Suatu ketika, Zainal Abidin pergi menunaikan ibadah haji. Ketika berihram dan untanya berdiri tegak, warna kulitnya berwarna kuning, badannya gemetar. “Mengapa engkau tak mengucapkan talbiyah?”, tanya orang-orang di sekelilingnya. “Aku takut, ketika mengucap labaik, dan Allah menjawab: “engkau tidak Aku sambut”, dan ketika itu, ia jatuh pingsan, serta Zainal Abidin jatuh dari untanya. Cucu Ali it terus menerus mengalami kondisi seperti itu, sampai selesai haji. Betapa lembutnya hati Zainal Abidin, dan merasakan ma’iyatullah (kebersamaan dengan Allah). Hati yang lembut karena ketaatan dan mujahadah kepada Allah. Zainal Abidin tak pernah meninggalkan shalat malam sekalipun. Baik ketika di rumah atau ketika ia bepergian.
Said Ibn Mussayyib memuji Zainal Abidin, menyatakan: “Aku belum pernah melihat seorang pun yang lebih wara’selain dia!”, ujar Said. Seorang ulama lainnya, berujar: “Ali Zainal Abidin bin Husien, karena kekerabatannya dengan Rasulullah shallallahu alaihi wa salam tidak pernah makan dengan uang lebih dari satu dirham”. Zainal Abidin sangat zuhud terhadap dunia.Ia menolak kehidupan dunia, dan selalu memperbaiki kehidupan akhiratnya. Suatu ketika, Mukhtar bin Abu Ubaid, memberinya uang sebanyak 100.000 dinar. Dia menolaknya. Tapi, dia takut, karena Mukhtar, sebagai pejabat yang terkenal bengis dan kejam.Ketika Mukhtar terbunuh, Zainal Abidin memberitahukan kepada Abdul Malik bin Marwan tentang uang itu. Abdul Malik mengutus utusan, dan menyuruh berkata kepada Zainal Abidin: “Wahai putra pamanku, ambillah uang itu. Aku telah merelakannya untukmu”. Zainal Abidin mengambil uang itu, lalu mendermakannya sampai habis.

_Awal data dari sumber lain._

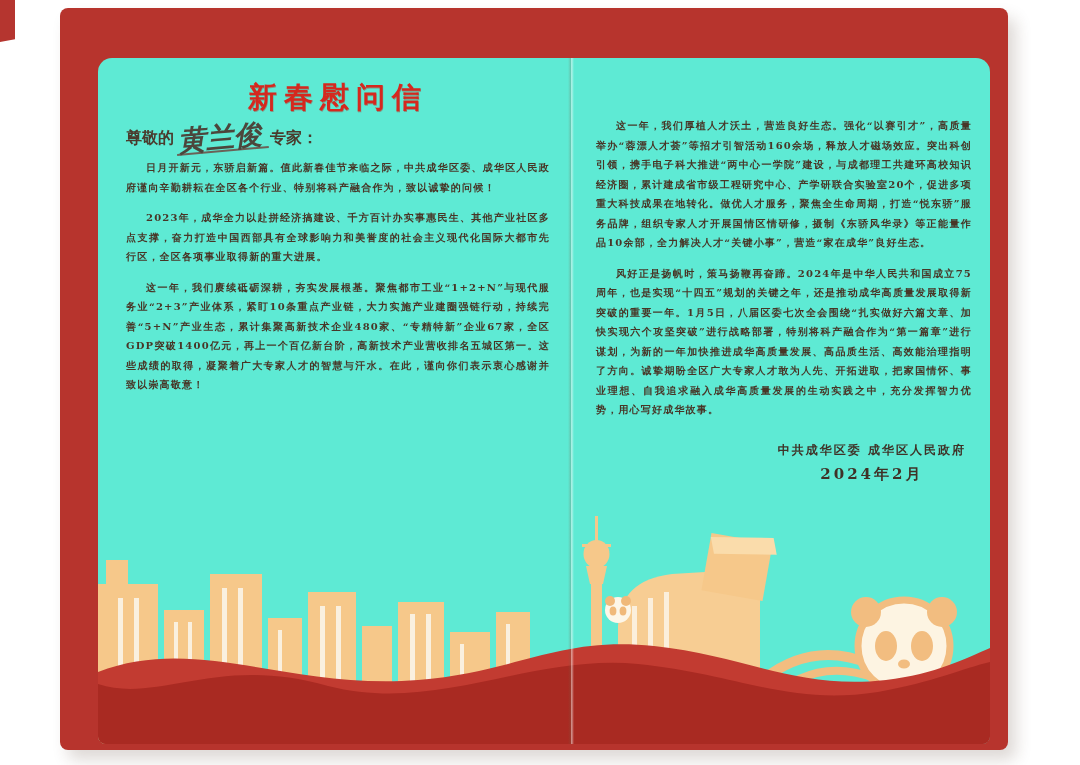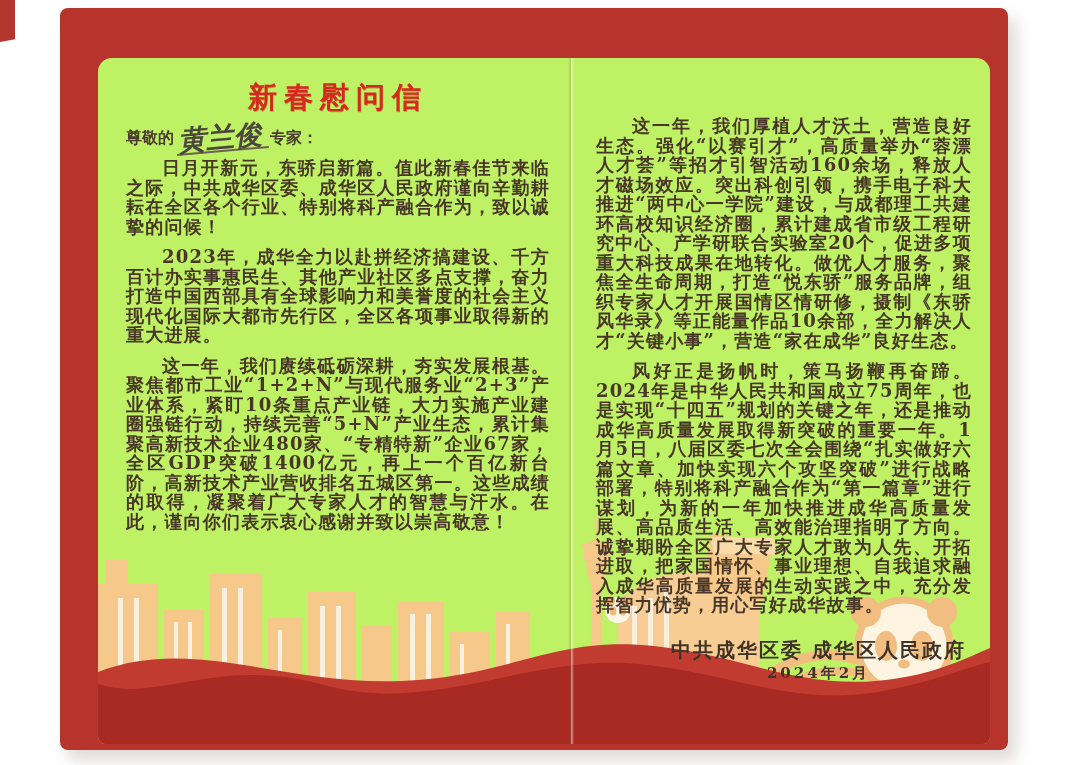--- a/index.html
+++ b/index.html
@@ -11,21 +11,21 @@
     position:absolute;left:0;top:0;width:15px;height:42px;background:#b5352f;
     transform:skewY(-10deg);transform-origin:top left;
   }
   .card{
     position:absolute;left:60px;top:8px;width:948px;height:742px;
     background:#b7342d;border-radius:8px;
     box-shadow:8px 10px 16px rgba(70,45,30,0.18);
   }
   .page{
     position:absolute;left:38px;top:50px;right:18px;bottom:6px;
-    background:#bef264;border-radius:14px 14px 8px 8px;overflow:hidden;
+    background:#5eead4;border-radius:14px 14px 8px 8px;overflow:hidden;
   }
   .fold{
     position:absolute;left:470px;top:0;bottom:0;width:6px;z-index:3;
     background:linear-gradient(90deg,rgba(120,95,70,0) 0%,rgba(120,95,70,0.25) 45%,rgba(255,255,255,0.5) 60%,rgba(120,95,70,0) 100%);
   }
   .letter-title{
     text-align:center;color:#d5281e;font-size:29px;font-weight:bold;
     letter-spacing:7px;margin:0 0 10px 0;font-family:"DejaVu Serif","Liberation Serif",serif;
     text-shadow:0.5px 0.5px 0 rgba(180,30,20,0.4);
   }
@@ -33,31 +33,31 @@
   .col-left{left:28px;top:20px;width:424px;}
   .col-right{left:498px;top:58px;width:376px;}
   .salutation{font-size:16px;font-weight:bold;color:#4a3b2d;margin:0 0 6px 0;}
   .hand-name{
     display:inline-block;font-size:28px;line-height:20px;color:#4c463c;
     font-family:"DejaVu Serif","Liberation Serif",serif;font-style:italic;
     transform:rotate(-5deg);border-bottom:2px solid #6b6257;padding:0 6px 2px 2px;
     margin:0 2px;vertical-align:-4px;
   }
   .para{
-    font-size:18px;line-height:19.5px;letter-spacing:1.2px;text-align:justify;
+    font-size:10px;line-height:19.5px;letter-spacing:1.2px;text-align:justify;
     text-indent:2em;margin:0 0 11px 0;font-weight:bold;color:#483627;
     font-family:"DejaVu Serif","Liberation Serif",serif;
   }
   .signature{margin-top:22px;margin-right:6px;}
   .signature-inner{
     width:max-content;margin-left:auto;text-align:center;font-weight:bold;
     color:#3f3227;font-family:"DejaVu Serif","Liberation Serif",serif;
   }
-  .signature-org{font-size:20px;letter-spacing:2px;}
-  .signature-date{font-size:15px;letter-spacing:3px;margin-top:0;}
+  .signature-org{font-size:12px;letter-spacing:2px;}
+  .signature-date{font-size:15px;letter-spacing:3px;margin-top:6px;}
   .deco{position:absolute;left:0;bottom:0;width:892px;height:230px;z-index:1;}
 </style>
 </head>
 <body>
 
 <div class="corner-sliver"></div>
 
 <div class="card">
   <div class="page">
 

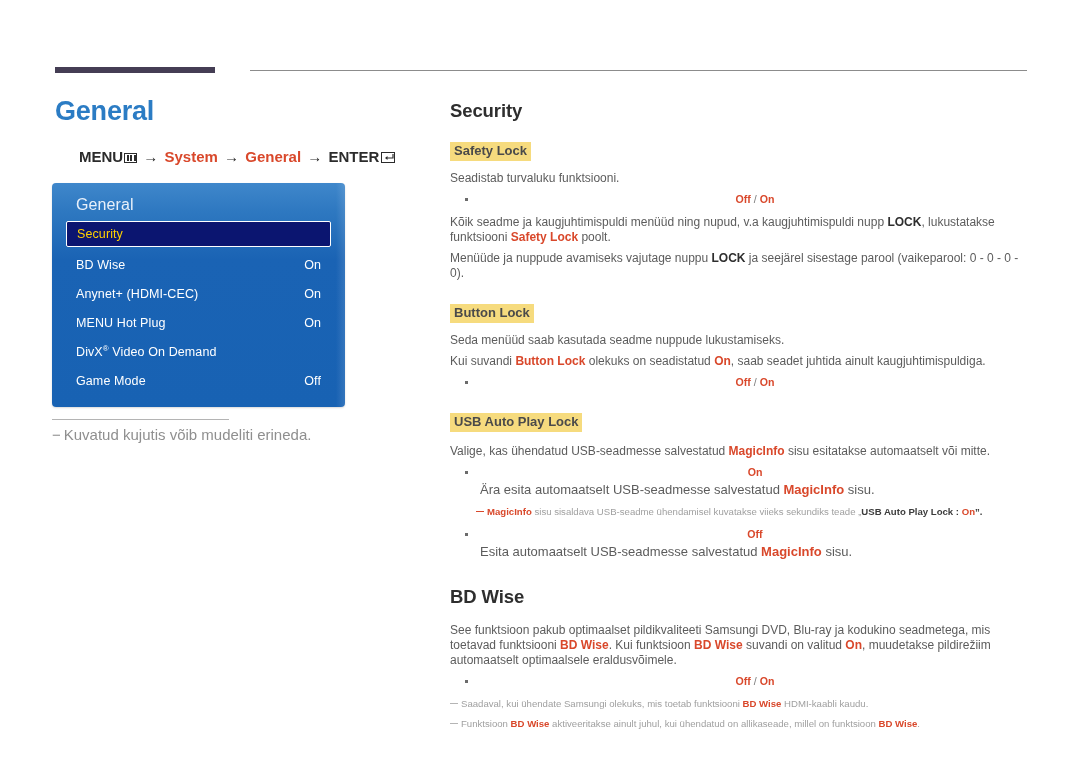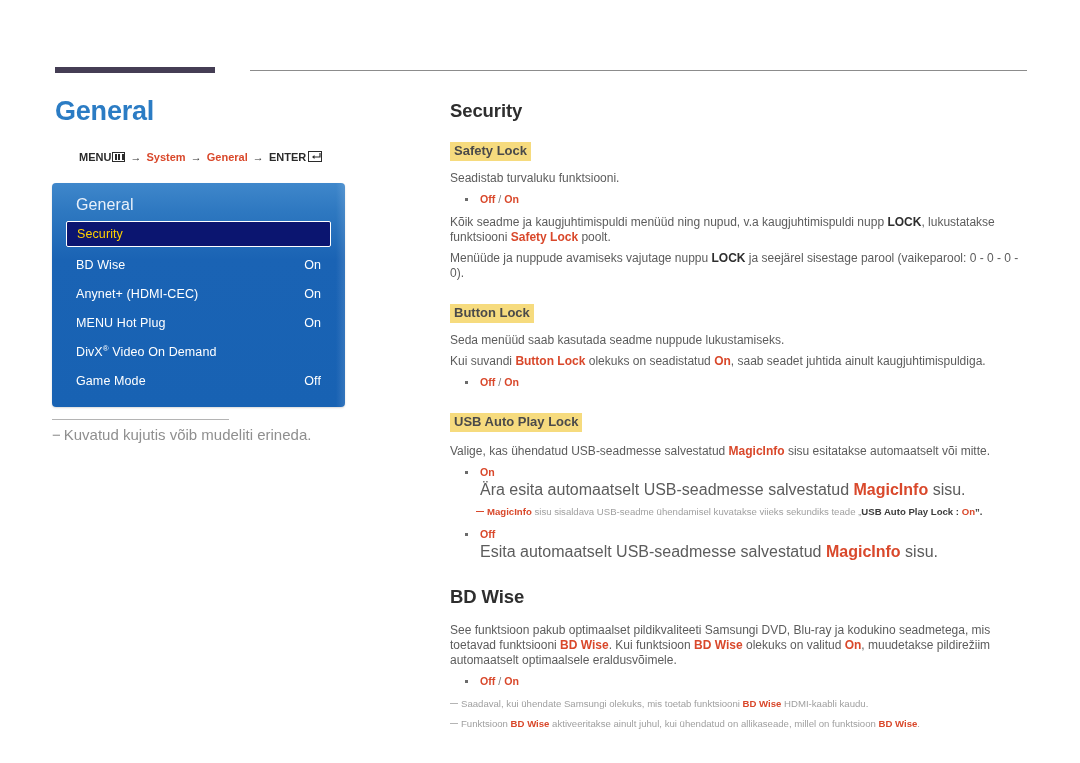--- a/index.html
+++ b/index.html
@@ -40,21 +40,21 @@
     font-size: 27px;
     font-weight: bold;
     color: #2b7cc4;
     letter-spacing: -0.2px;
     line-height: 32px;
     margin: 0;
   }
 
   .breadcrumb {
     margin-top: 23px;
-    font-size: 11px;
+    font-size: 15px;
     font-weight: bold;
     color: #2b2b2b;
     white-space: nowrap;
     line-height: 14px;
     padding-left: 24px;
   }
   .breadcrumb .bc-accent { color: #d9482b; }
   .breadcrumb .arrow { font-weight: normal; padding: 0 2px; }
 
   .icon-menu {
@@ -186,33 +186,34 @@
   .b-red { color: #d9482b; font-weight: bold; }
   .b-dark { color: #2e2e2e; font-weight: bold; }
 
   ul.bullets { list-style: none; margin: 0; padding: 0; }
   ul.bullets > li {
     position: relative;
     padding-left: 30px;
     font-size: 10.6px;
     line-height: 15px;
     color: #5c5c5c;
+    text-align: center;
   }
   ul.bullets > li::before {
     content: "";
     position: absolute;
     left: 15px; top: 6px;
     width: 2.5px; height: 2.5px;
     background: #6b6b6b;
   }
   .opt { color: #d9482b; font-weight: bold; }
   .slash { color: #7a7a7a; font-weight: normal; }
   .sub-desc {
     padding-left: 30px;
-    font-size: 16px;
+    font-size: 13px;
     line-height: 15px;
     color: #5c5c5c;
   }
 
   .note {
     position: relative;
     font-size: 9.6px;
     line-height: 14px;
     color: #a0a0a0;
   }
@@ -358,21 +359,21 @@
     <div class="sp-2"></div>
     <div class="sub-desc"><span>Esita automaatselt USB-seadmesse salvestatud </span><span class="b-red">MagicInfo</span><span> sisu.</span></div>
   </div>
 
   <div class="sp-26"></div>
 
   <h2 class="section">BD Wise</h2>
 
   <div class="sp-14"></div>
 
-  <p class="body"><span>See funktsioon pakub optimaalset pildikvaliteeti Samsungi DVD, Blu-ray ja kodukino seadmetega, mis toetavad funktsiooni </span><span class="b-red">BD Wise</span><span>. Kui funktsioon </span><span class="b-red">BD Wise</span><span> olekuks on valitud </span><span class="b-red">On</span><span>, muudetakse pildirežiim automaatselt optimaalsele eraldusvõimele.</span></p>
+  <p class="body"><span>See funktsioon pakub optimaalset pildikvaliteeti Samsungi DVD, Blu-ray ja kodukino seadmetega, mis toetavad funktsiooni </span><span class="b-red">BD Wise</span><span>. Kui funktsioon </span><span class="b-red">BD Wise</span><span> suvandi on valitud </span><span class="b-red">On</span><span>, muudetakse pildirežiim automaatselt optimaalsele eraldusvõimele.</span></p>
 
   <div class="sp-6"></div>
 
   <ul class="bullets">
     <li><span class="opt">Off</span><span class="slash"> / </span><span class="opt">On</span></li>
   </ul>
 
   <div class="sp-8"></div>
 
   <div class="note grey-dash"><span class="ndash"></span><span>Saadaval, kui ühendate Samsungi olekuks, mis toetab funktsiooni </span><span class="b-red">BD Wise</span><span> HDMI-kaabli kaudu.</span></div>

Suatu hari, Zainal Abidin menjenguk Muhammad bin Usamah bin Ziad rahimahullah yang berbaring sakit. “Mengapa engkau menangis?, tanya Zainal. “Aku banyak mempunyai utang”, jawabnya. “Berapa banyak?”, tanya Zainal. Muhammad menjawab: “Tujuh belas ribu dinar”, jawabnya. Lalu, Zainal mengatakan:”Biarlah aku yang menanggungnya”. Begitulah kedermawanan Zainal Abidin.
Ketika ia hendak pergi haji, Sulaimah binti Husien memberikan bekal perjalanan, tapi malah uang yang ia terimanya sebanyak 100 dirham, dibagi-bagikan kepada orang fakir miskin. Banyak penduduk Madinah yang mendapatkan tunjangan. Tapi, tidak tahu darimana tunjangan itu asalnya. Mereka baru tahu, ketika Zainal Abidin wafat, dan tunjangan itu berhenti. “Kita tidak pernah kehilangan sedekah rahasia, sampai Zainal Abidin Ali wafat”, ungkap mereka.
Pribadi cucu Baginda Rasulullah shallallahu alaihi wa salam ini, betapa sangat santunnya, sampai suatu saat, ia menjamu para tamunya. Dan, seorang pelayan sedang membawa sate, pelayan itu jatuh, dan menimpa putranya, sampai putranya itu meninggal. Karena pelayan itu tergesa-gesa. Zainal Abidin tidak marah. “Engkau merdeka. Engkau melakukannya tidak sengaja”, tegasnya.
Bagaimanapun Zainal Abidin adalah pribadi yang sangat indah. Nasehatnya kepada penduduk Iraq: “Wahai penduduk Iraq, cintailah kami dengan cinta Islam. Jangan mencintai kami dengan cinta berhala. Cinta kalian tetap ada pada kami sampai menjadi suatu noda atas kami”.
Kegalauan yang sangat menyedihkan dan merusak di negeri 1001 malam, tak lain karena cinta kepada berhala, bukan cinta kepada Rabbnya. Mereka saling membunuh dan porak-poranda, karena mengasihi sesuatu yang tidak layak, dikasihi dan dicintai. Wallahu ‘alam.